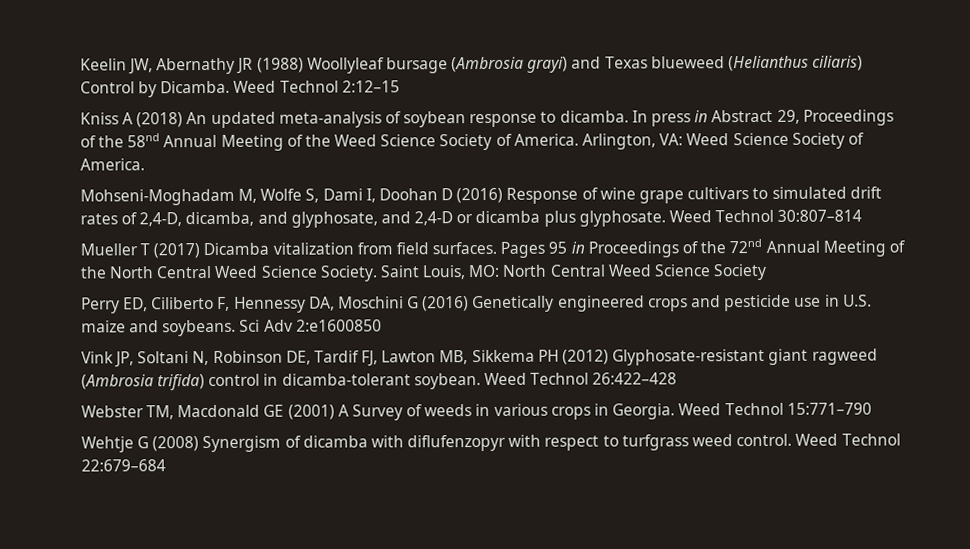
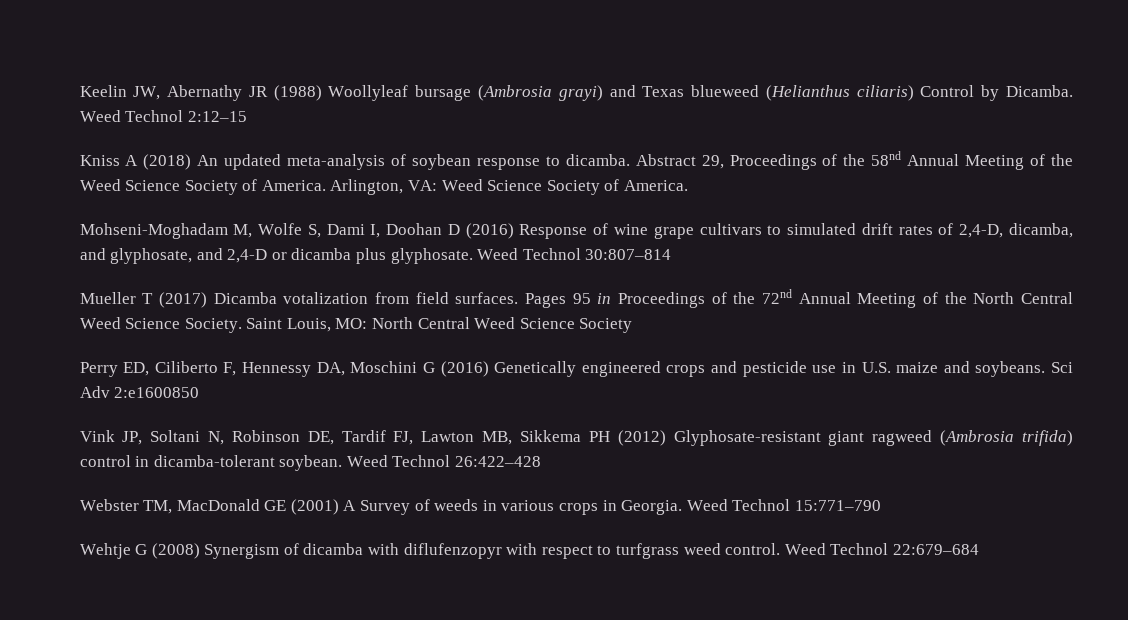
- In press in Abstract 29, Proceedings of the 58nd Annual Meeting of the Weed Science Society of America.
+ Abstract 29, Proceedings of the 58nd Annual Meeting of the Weed Science Society of America.
- Mueller T (2017) Dicamba vitalization from field surfaces.
+ Mueller T (2017) Dicamba votalization from field surfaces.
- Webster TM, Macdonald GE (2001) A Survey of weeds in various crops in Georgia.
+ Webster TM, MacDonald GE (2001) A Survey of weeds in various crops in Georgia.

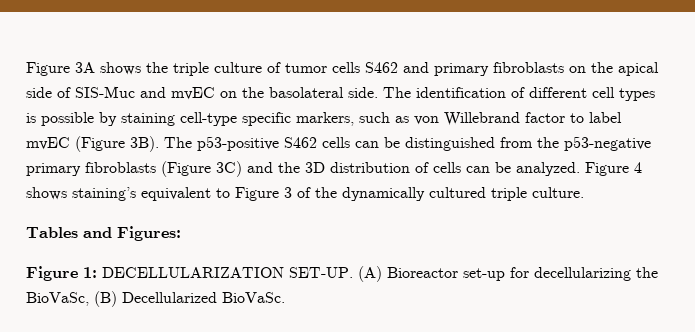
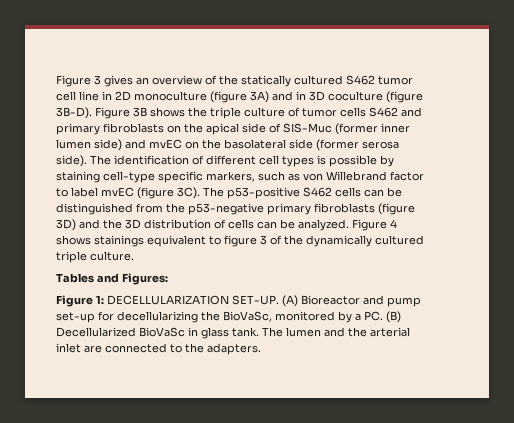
- Figure 3A shows the triple culture of tumor cells S462 and primary fibroblasts on the apical side of SIS-Muc and mvEC on the basolateral side.
+ Figure 3 gives an overview of the statically cultured S462 tumor cell line in 2D monoculture (figure 3A) and in 3D coculture (figure 3B-D). Figure 3B shows the triple culture of tumor cells S462 and primary fibroblasts on the apical side of SIS-Muc (former inner lumen side) and mvEC on the basolateral side (former serosa side).
- The identification of different cell types is possible by staining cell-type specific markers, such as von Willebrand factor to label mvEC (Figure 3B).
+ The identification of different cell types is possible by staining cell-type specific markers, such as von Willebrand factor to label mvEC (figure 3C).
- The p53-positive S462 cells can be distinguished from the p53-negative primary fibroblasts (Figure 3C) and the 3D distribution of cells can be analyzed.
+ The p53-positive S462 cells can be distinguished from the p53-negative primary fibroblasts (figure 3D) and the 3D distribution of cells can be analyzed.
- Figure 4 shows staining’s equivalent to Figure 3 of the dynamically cultured triple culture.
+ Figure 4 shows stainings equivalent to figure 3 of the dynamically cultured triple culture.
- (A) Bioreactor set-up for decellularizing the BioVaSc, (B) Decellularized BioVaSc.
+ (A) Bioreactor and pump set-up for decellularizing the BioVaSc, monitored by a PC. (B) Decellularized BioVaSc in glass tank. The lumen and the arterial inlet are connected to the adapters.

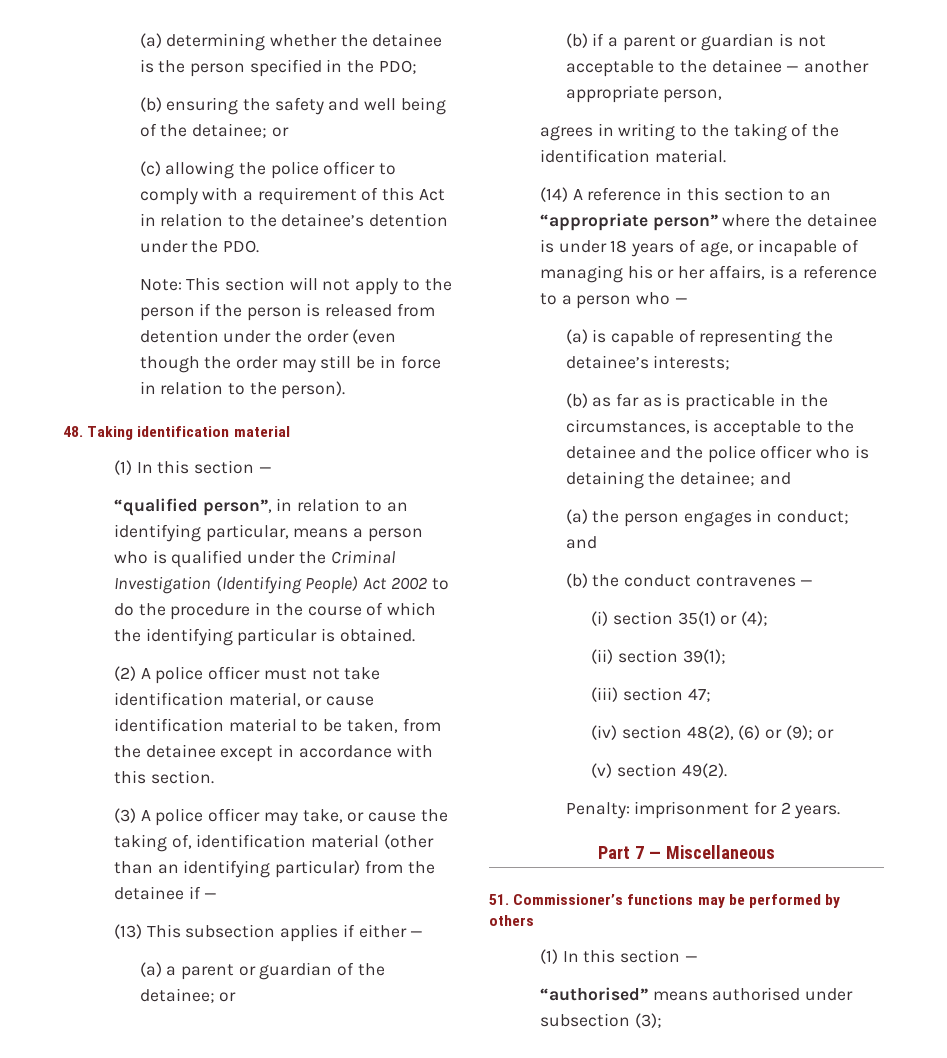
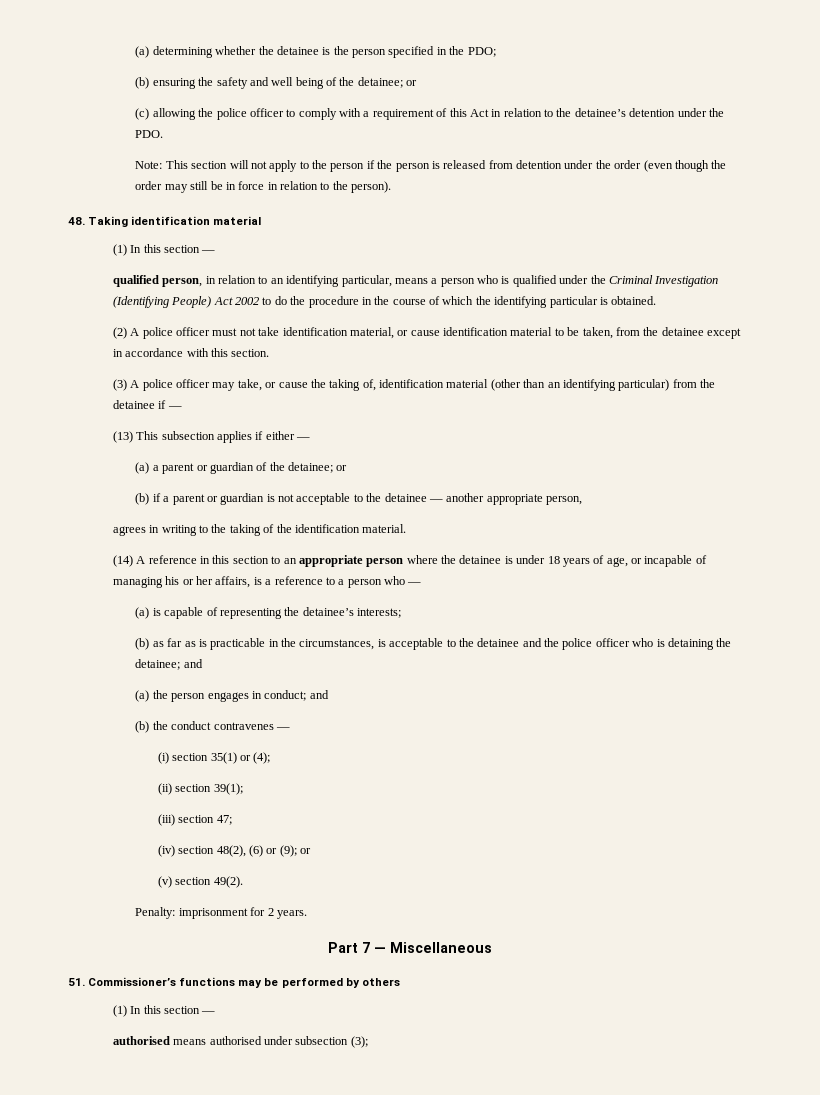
- “qualified person”, in relation to an identifying particular, means a person who is qualified under the Criminal Investigation (Identifying People) Act 2002 to do the procedure in the course of which the identifying particular is obtained.
+ qualified person, in relation to an identifying particular, means a person who is qualified under the Criminal Investigation (Identifying People) Act 2002 to do the procedure in the course of which the identifying particular is obtained.
- (14) A reference in this section to an “appropriate person” where the detainee is under 18 years of age, or incapable of managing his or her affairs, is a reference to a person who —
+ (14) A reference in this section to an appropriate person where the detainee is under 18 years of age, or incapable of managing his or her affairs, is a reference to a person who —
- “authorised” means authorised under subsection (3);
+ authorised means authorised under subsection (3);

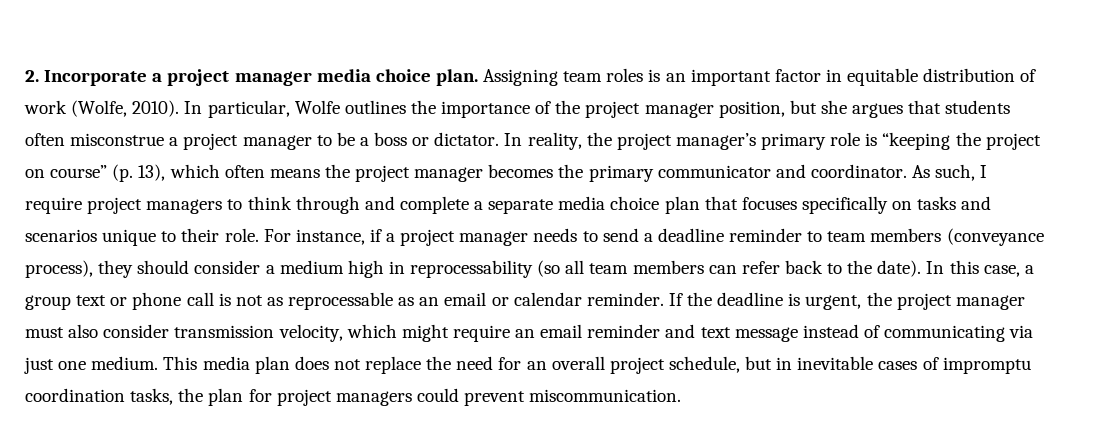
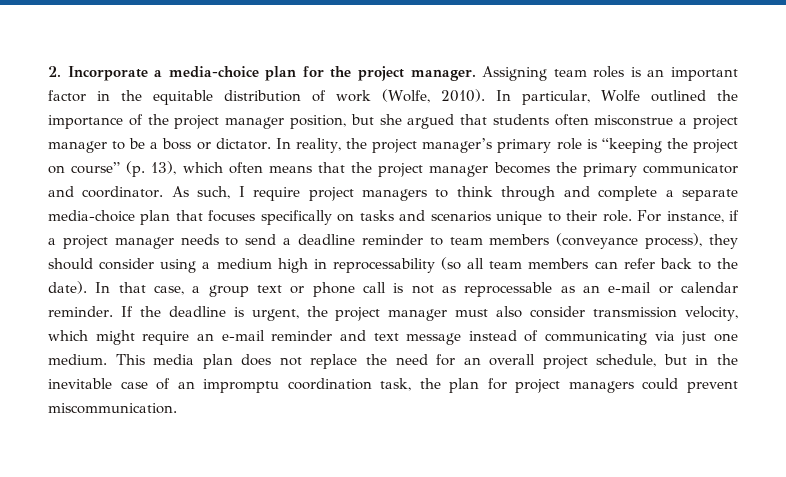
- 2. Incorporate a project manager media choice plan.
+ 2. Incorporate a media-choice plan for the project manager.
- Assigning team roles is an important factor in equitable distribution of work (Wolfe, 2010).
+ Assigning team roles is an important factor in the equitable distribution of work (Wolfe, 2010).
- In particular, Wolfe outlines the importance of the project manager position, but she argues that students often misconstrue a project manager to be a boss or dictator.
+ In particular, Wolfe outlined the importance of the project manager position, but she argued that students often misconstrue a project manager to be a boss or dictator.
- In reality, the project manager’s primary role is “keeping the project on course” (p. 13), which often means the project manager becomes the primary communicator and coordinator.
+ In reality, the project manager’s primary role is “keeping the project on course” (p. 13), which often means that the project manager becomes the primary communicator and coordinator.
- As such, I require project managers to think through and complete a separate media choice plan that focuses specifically on tasks and scenarios unique to their role.
+ As such, I require project managers to think through and complete a separate media-choice plan that focuses specifically on tasks and scenarios unique to their role.
- For instance, if a project manager needs to send a deadline reminder to team members (conveyance process), they should consider a medium high in reprocessability (so all team members can refer back to the date).
+ For instance, if a project manager needs to send a deadline reminder to team members (conveyance process), they should consider using a medium high in reprocessability (so all team members can refer back to the date).
- In this case, a group text or phone call is not as reprocessable as an email or calendar reminder.
+ In that case, a group text or phone call is not as reprocessable as an e-mail or calendar reminder.
- If the deadline is urgent, the project manager must also consider transmission velocity, which might require an email reminder and text message instead of communicating via just one medium.
+ If the deadline is urgent, the project manager must also consider transmission velocity, which might require an e-mail reminder and text message instead of communicating via just one medium.
- This media plan does not replace the need for an overall project schedule, but in inevitable cases of impromptu coordination tasks, the plan for project managers could prevent miscommunication.
+ This media plan does not replace the need for an overall project schedule, but in the inevitable case of an impromptu coordination task, the plan for project managers could prevent miscommunication.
================================
## EXERCISE AIM
A single number is the answer: how many lines of the material above hold the word "Mueller"?

## EXERCISE RESPONSE
2